(Raw data)
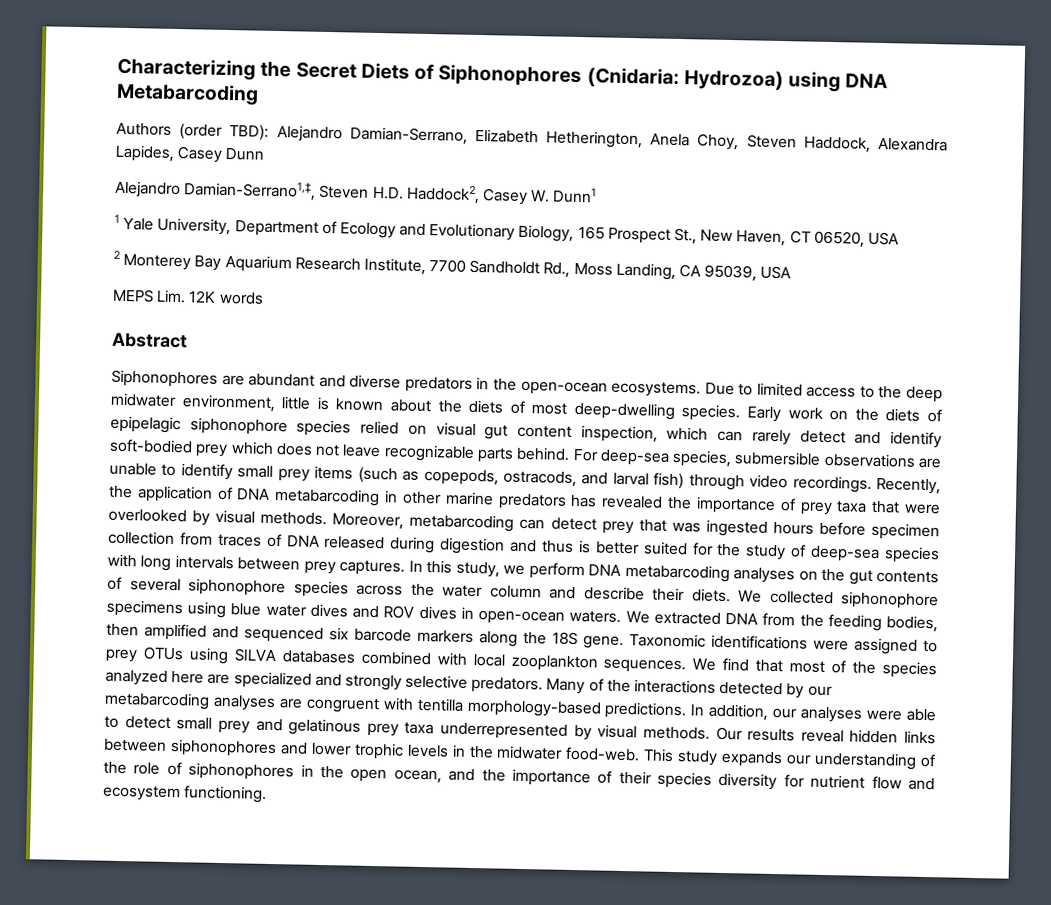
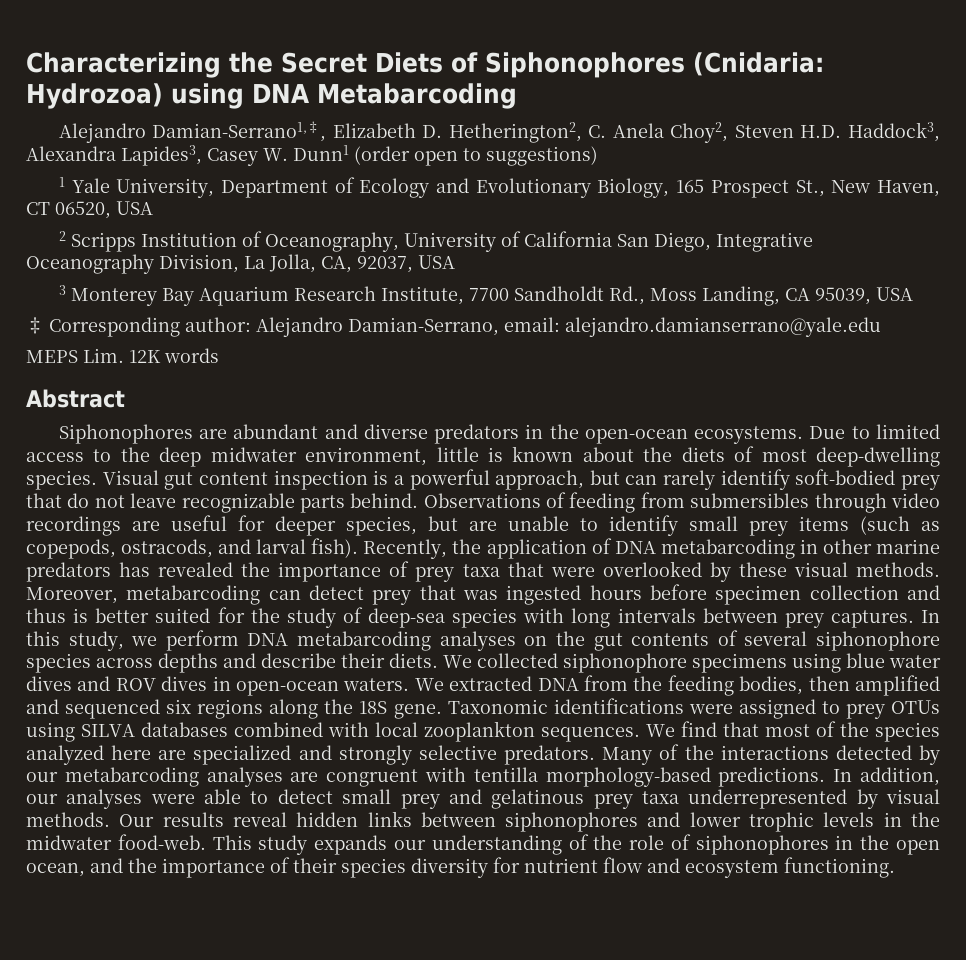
- Authors (order TBD): Alejandro Damian-Serrano, Elizabeth Hetherington, Anela Choy, Steven Haddock, Alexandra Lapides, Casey Dunn
- Alejandro Damian-Serrano1,‡, Steven H.D. Haddock2, Casey W. Dunn1
+ Alejandro Damian-Serrano1,‡, Elizabeth D. Hetherington2, C. Anela Choy2, Steven H.D. Haddock3, Alexandra Lapides3, Casey W. Dunn1 (order open to suggestions)
- 2 Monterey Bay Aquarium Research Institute, 7700 Sandholdt Rd., Moss Landing, CA 95039, USA
+ 2 Scripps Institution of Oceanography, University of California San Diego, Integrative Oceanography Division, La Jolla, CA, 92037, USA
+ 3 Monterey Bay Aquarium Research Institute, 7700 Sandholdt Rd., Moss Landing, CA 95039, USA
+ ‡ Corresponding author: Alejandro Damian-Serrano, email: alejandro.damianserrano@yale.edu
- Early work on the diets of epipelagic siphonophore species relied on visual gut content inspection, which can rarely detect and identify soft-bodied prey which does not leave recognizable parts behind.
+ Visual gut content inspection is a powerful approach, but can rarely identify soft-bodied prey that do not leave recognizable parts behind.
- For deep-sea species, submersible observations are unable to identify small prey items (such as copepods, ostracods, and larval fish) through video recordings.
+ Observations of feeding from submersibles through video recordings are useful for deeper species, but are unable to identify small prey items (such as copepods, ostracods, and larval fish).
- Recently, the application of DNA metabarcoding in other marine predators has revealed the importance of prey taxa that were overlooked by visual methods.
+ Recently, the application of DNA metabarcoding in other marine predators has revealed the importance of prey taxa that were overlooked by these visual methods.
- Moreover, metabarcoding can detect prey that was ingested hours before specimen collection from traces of DNA released during digestion and thus is better suited for the study of deep-sea species with long intervals between prey captures.
+ Moreover, metabarcoding can detect prey that was ingested hours before specimen collection and thus is better suited for the study of deep-sea species with long intervals between prey captures.
- In this study, we perform DNA metabarcoding analyses on the gut contents of several siphonophore species across the water column and describe their diets.
+ In this study, we perform DNA metabarcoding analyses on the gut contents of several siphonophore species across depths and describe their diets.
- We extracted DNA from the feeding bodies, then amplified and sequenced six barcode markers along the 18S gene.
+ We extracted DNA from the feeding bodies, then amplified and sequenced six regions along the 18S gene.

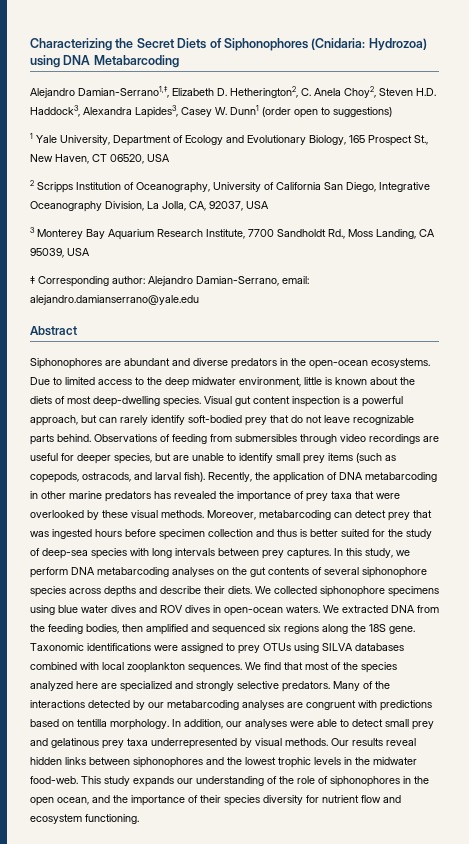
- MEPS Lim. 12K words
- Many of the interactions detected by our metabarcoding analyses are congruent with tentilla morphology-based predictions.
+ Many of the interactions detected by our metabarcoding analyses are congruent with predictions based on tentilla morphology.
- Our results reveal hidden links between siphonophores and lower trophic levels in the midwater food-web.
+ Our results reveal hidden links between siphonophores and the lowest trophic levels in the midwater food-web.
(End Raw data)
• **Description of the task**:
An exact number is called for here: how many lines across the records contain the word "before". Nothing else belongs in the answer.

• **Answer to this exercise**:
2